Известно высказывание И.В. Гёте, объясняющее эти два подхода в переводе: "Существует два принципа перевода, - один из них требует переселения иностранного автора к нам, - так, чтобы мы могли бы увидеть в нем соотечественника; другой, напротив, предъявляет нам требование, чтобы мы отправились к этому чужеземцу и применились к его условиям жизни, складу его языка, его особенностям".

Вопрос о том, какой перевод лучше - буквальный или вольный – и сегодня не утратил актуальности. Единодушного мнения по этому поводу как не было, так и нет (возможно, и не будет). Представим некоторые позиции современных российских филологов и переводчиков в отношении взаимодействия оригинала и перевода.
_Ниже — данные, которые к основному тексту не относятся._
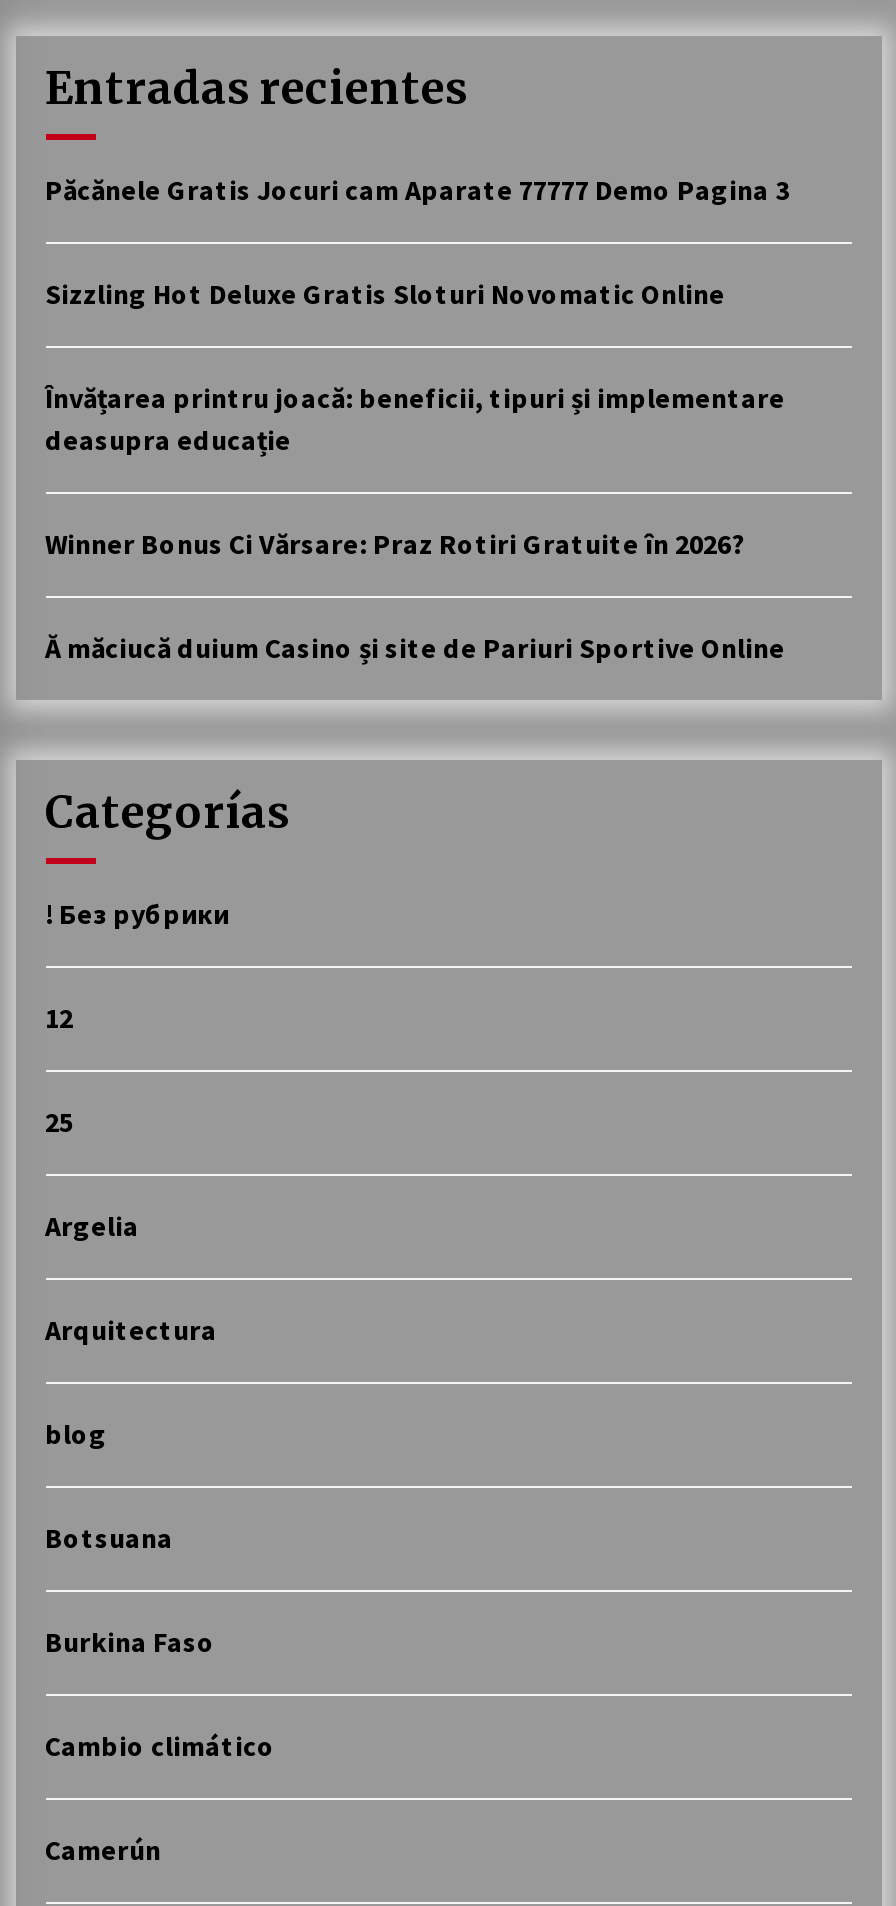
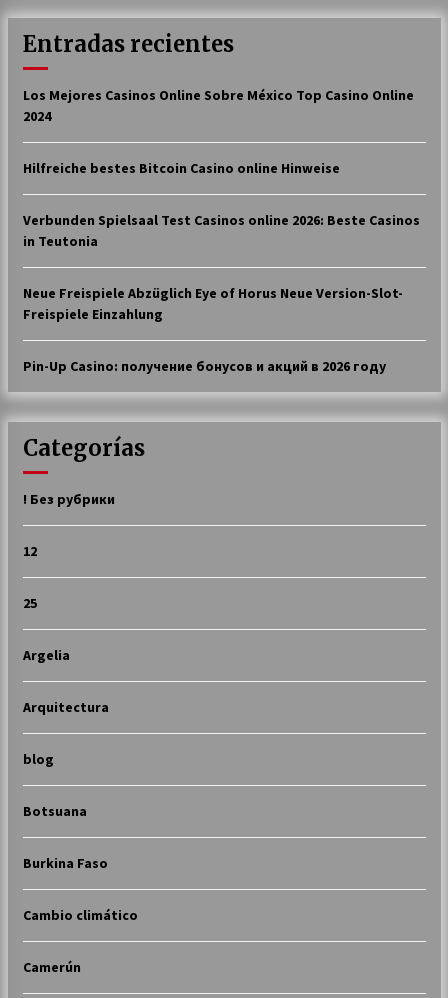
- Păcănele Gratis Jocuri cam Aparate 77777 Demo Pagina 3
+ Los Mejores Casinos Online Sobre México Top Casino Online
+ 2024

- Sizzling Hot Deluxe Gratis Sloturi Novomatic Online
+ Hilfreiche bestes Bitcoin Casino online Hinweise

- Învățarea printru joacă: beneficii, tipuri și implementare
- deasupra educație
+ Verbunden Spielsaal Test Casinos online 2026: Beste Casinos
+ in Teutonia

- Winner Bonus Ci Vărsare: Praz Rotiri Gratuite în 2026?
+ Neue Freispiele Abzüglich Eye of Horus Neue Version-Slot-
+ Freispiele Einzahlung

- Ă măciucă duium Casino și site de Pariuri Sportive Online
+ Pin-Up Casino: получение бонусов и акций в 2026 году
3. В газете «Книжное обозрение» от 15 апреля 2002 г. появилась заметка о новом переводе «Гамлета» на русский язык. Автор перевода – Виталий Поплавский, филолог, режиссер. В начале века Б. Пастернак противопоставлял театральный и книжный переводы. Сам он создавал театральные переводы, т.е. рассчитанные на мгновенное восприятие со слуха, а не на медленное чтение. Задача переводчика виделась ему в том, чтобы убрать временной зазор между читателем и произведением, упростить восприятие. Такая позиция может считаться ярким проявлением вольного толкования текста оригинала. Сегодня такой подход, как правило, критикуется. Но вот появляется В. Поплавский и вслед за Пастернаком создает новую адаптацию «Гамлета» для современного русского читателя, встретившего новое тысячелетие: «Герои Шекспира здесь говорят без излишней риторики, подчас даже на современном языке («вступить с ним в конструктивный диалог», «в стране, как видно, назревает кризис»)» [3, с. 19]. Перевод В. Поплавского можно считать крайним проявлением вольного обращения с текстом оригинала сегодня.
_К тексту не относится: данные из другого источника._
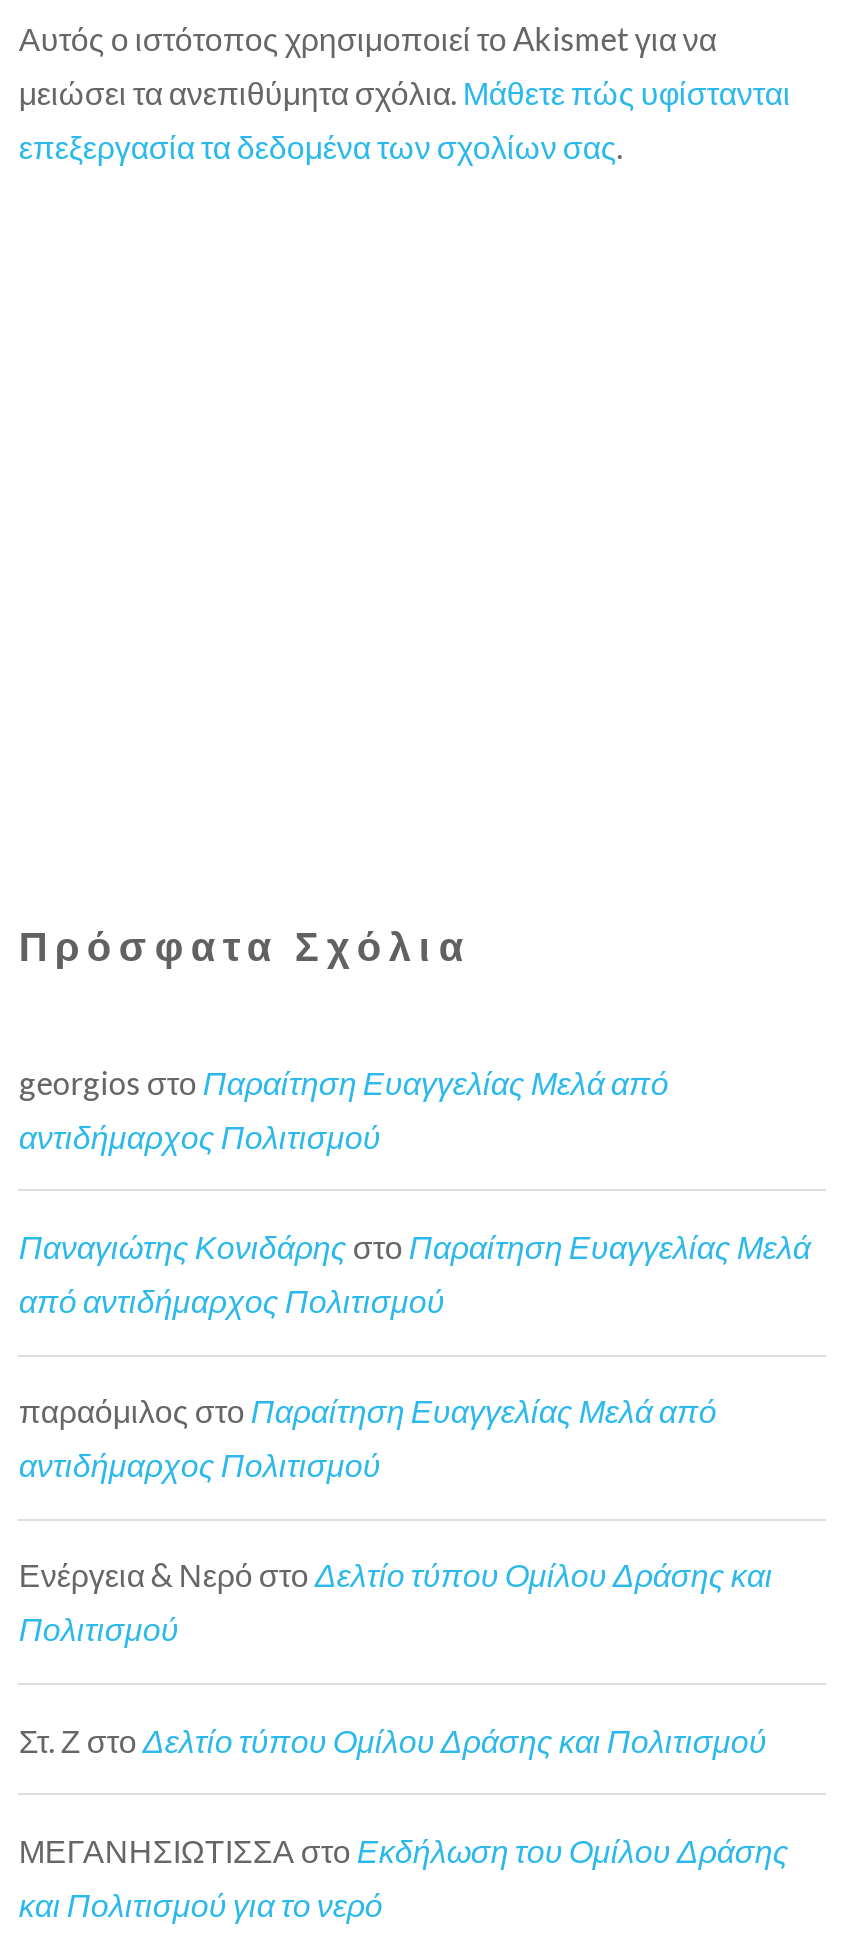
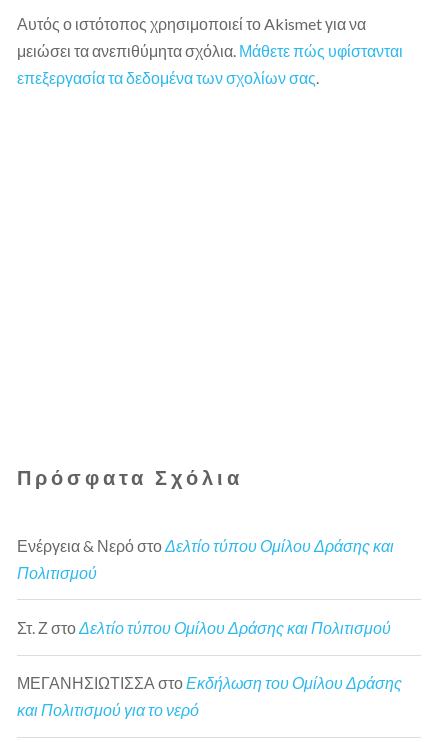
- georgios στο Παραίτηση Ευαγγελίας Μελά από
- αντιδήμαρχος Πολιτισμού
- Παναγιώτης Κονιδάρης στο Παραίτηση Ευαγγελίας Μελά
- από αντιδήμαρχος Πολιτισμού
- παραόμιλος στο Παραίτηση Ευαγγελίας Μελά από
- αντιδήμαρχος Πολιτισμού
Приведенный пример, пожалуй, самый несложный в плане отнесения его к буквальному или вольному переводу. В большинстве других случаев сделать это труднее.

Все же чаще сегодня приходится сталкиваться с противоположной точкой зрения относительно перевода. Переводчик не должен ничего выдумывать, не должен привносить ничего своего, просто «взять произведение на языке оригинала и перенести его на поле русского языка» [4, с. 8]. Важно при этом соблюдение норм переводящего языка, т.е. текст должен хорошо читаться по-русски. Если спроецировать данную точку зрения на высказывание Гете, то, вероятно, это «переселение иностранного автора к нам». Но можно ли эту позицию определить исключительно как проявление вольного перевода? Это больше похоже на сближение той и другой позиций: с одной стороны, не привносить ничего своего (т.е. быть верным оригиналу), а это ближе к буквальному переводу, с другой стороны, «перенести на поле русского языка», соблюсти нормы переводящего языка, а это созвучно правилам вольного перевода.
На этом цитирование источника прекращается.